*What you should do:* Examine the listing below and state how many of its lines contain the word "Steggi". Write only the number.

(Data listing)

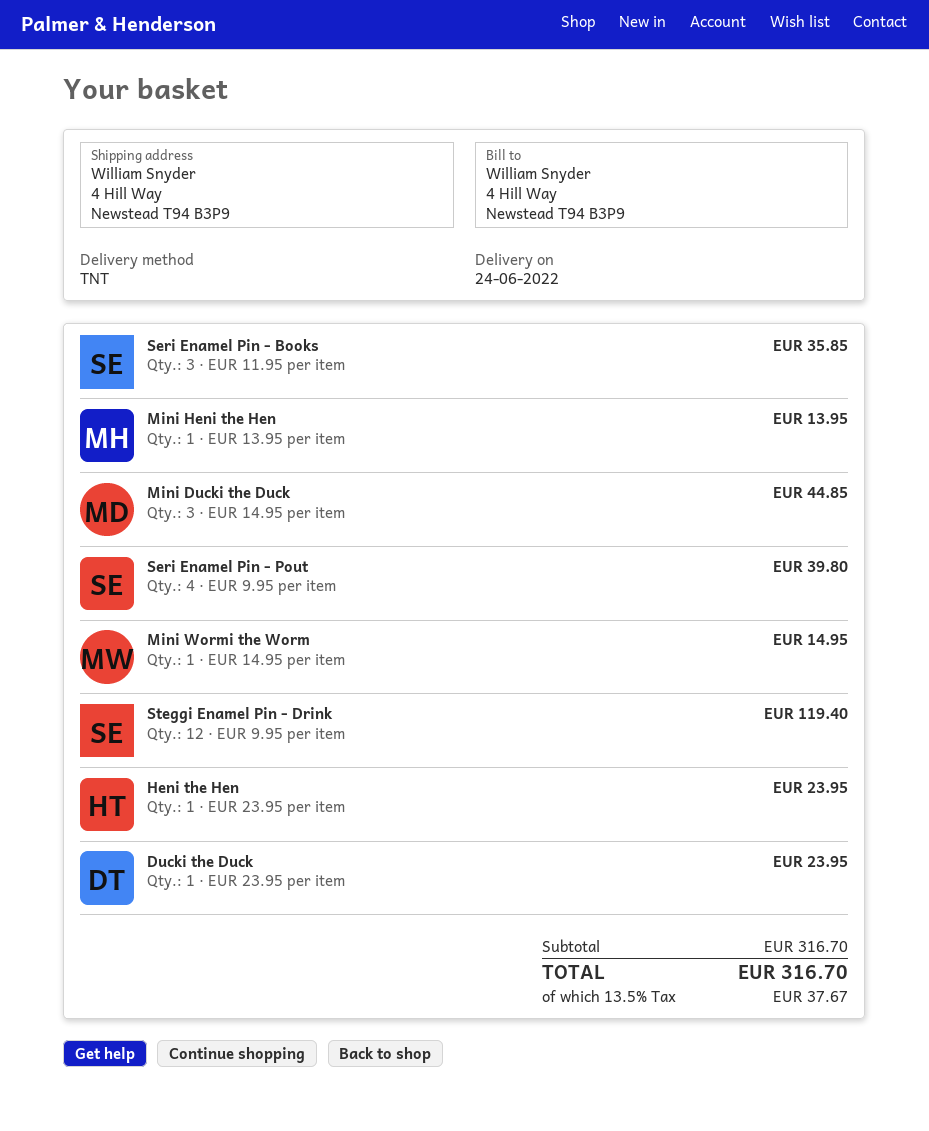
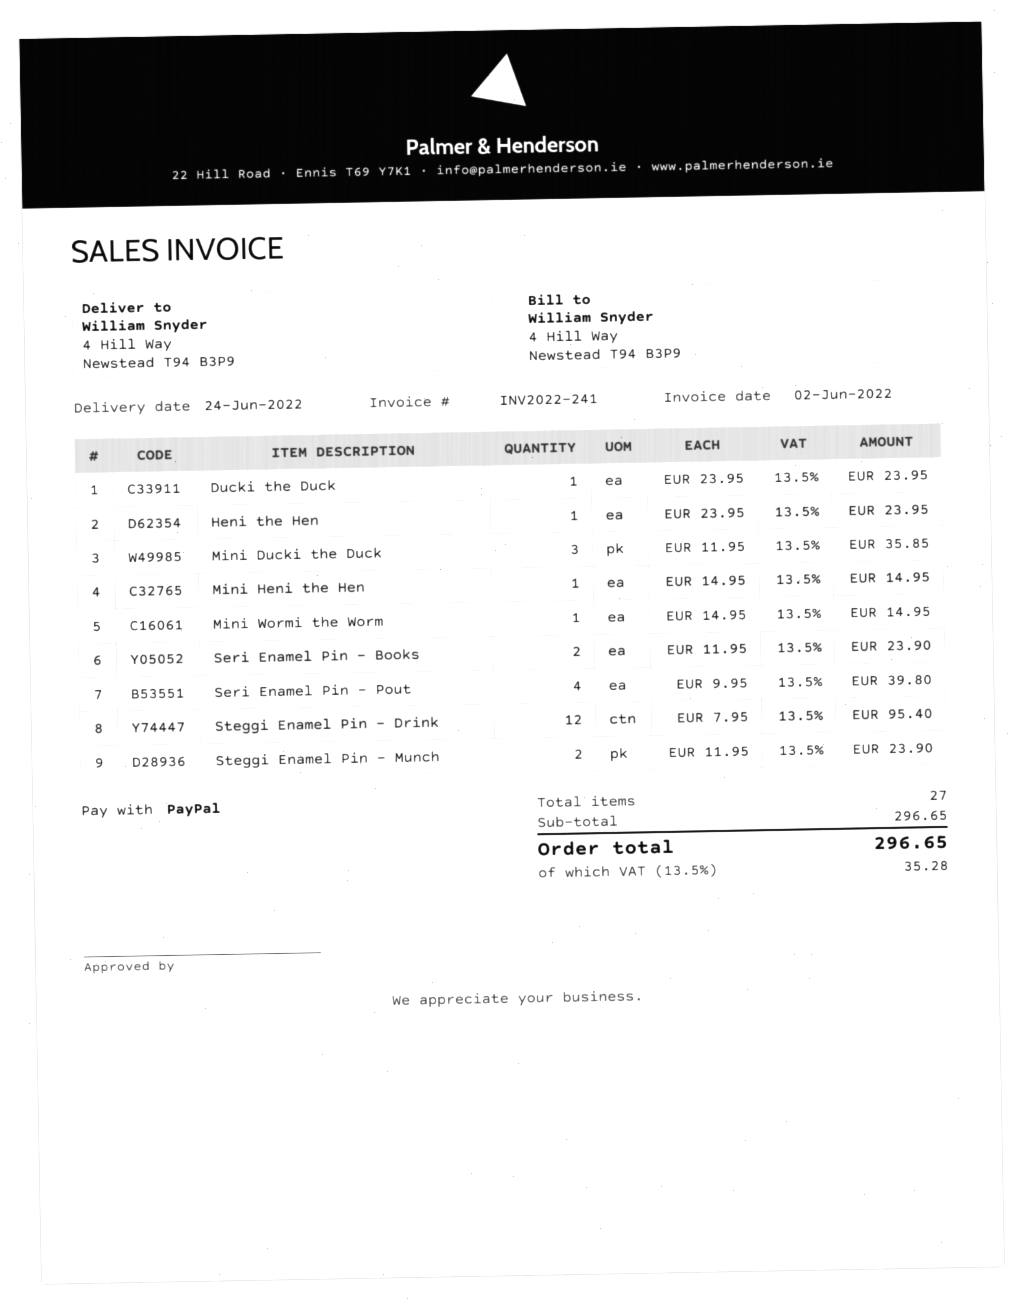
Seri Enamel Pin - Books: 3 x 11.95 = 35.85 -> 2 x 11.95 = 23.90
Mini Heni the Hen: 1 x 13.95 = 13.95 -> 1 x 14.95 = 14.95
Mini Ducki the Duck: 3 x 14.95 = 44.85 -> 3 x 11.95 = 35.85
Steggi Enamel Pin - Drink: 12 x 9.95 = 119.40 -> 12 x 7.95 = 95.40
Steggi Enamel Pin - Munch: none -> 2 x 11.95 = 23.90
subtotal: 316.70 -> 296.65
tax: 13.5% = 37.67 -> 13.5% = 35.28
total: 316.70 -> 296.65

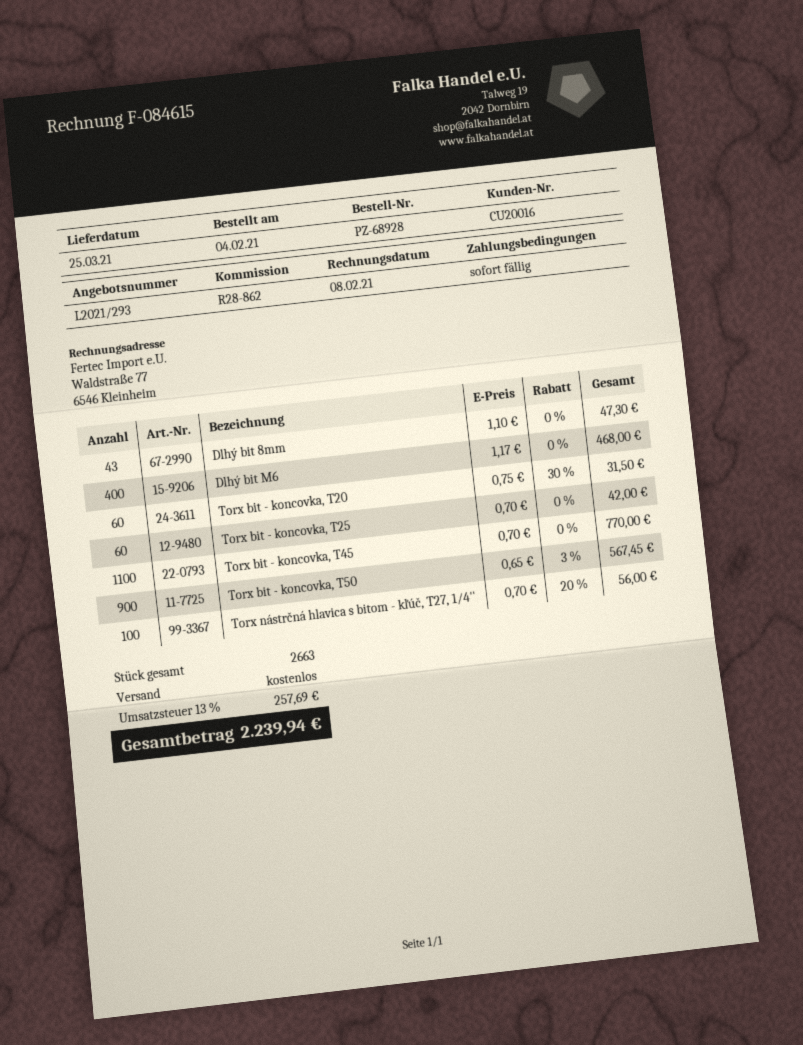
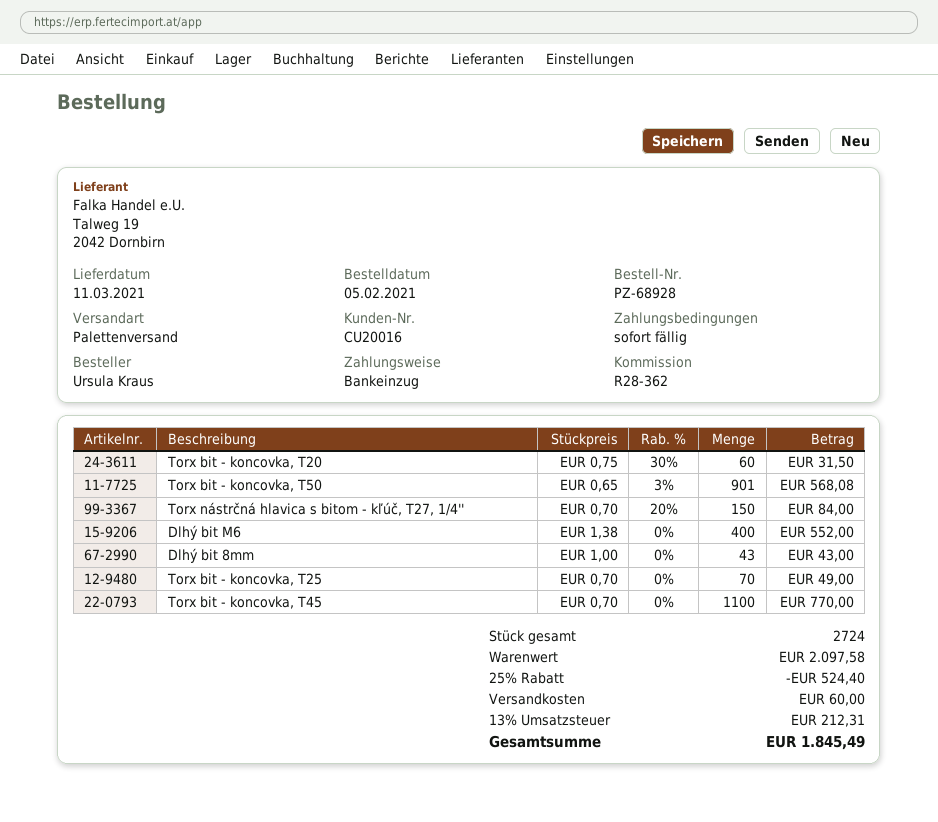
order date: 2021-02-04 -> 2021-02-05
delivery date: 2021-03-25 -> 2021-03-11
reference: R28-862 -> R28-362
Dlhý bit 8mm: 43 x 1.10 = 47.30 -> 43 x 1.00 = 43.00
Dlhý bit M6: 400 x 1.17 = 468.00 -> 400 x 1.38 = 552.00
Torx bit - koncovka, T25: 60 x 0.70 = 42.00 -> 70 x 0.70 = 49.00
Torx bit - koncovka, T50: 900 x 0.65 - 3% = 567.45 -> 901 x 0.65 - 3% = 568.08
Torx nástrčná hlavica s bitom - kľúč, T27, 1/4'': 100 x 0.70 - 20% = 56.00 -> 150 x 0.70 - 20% = 84.00
total quantity: 2663 -> 2724
discount: none -> 25% = 524.40
shipping: 0.00 -> 60.00
tax: 13% = 257.69 -> 13% = 212.31
total: 2239.94 -> 1845.49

(End Data listing)

*Reply to the task:* 2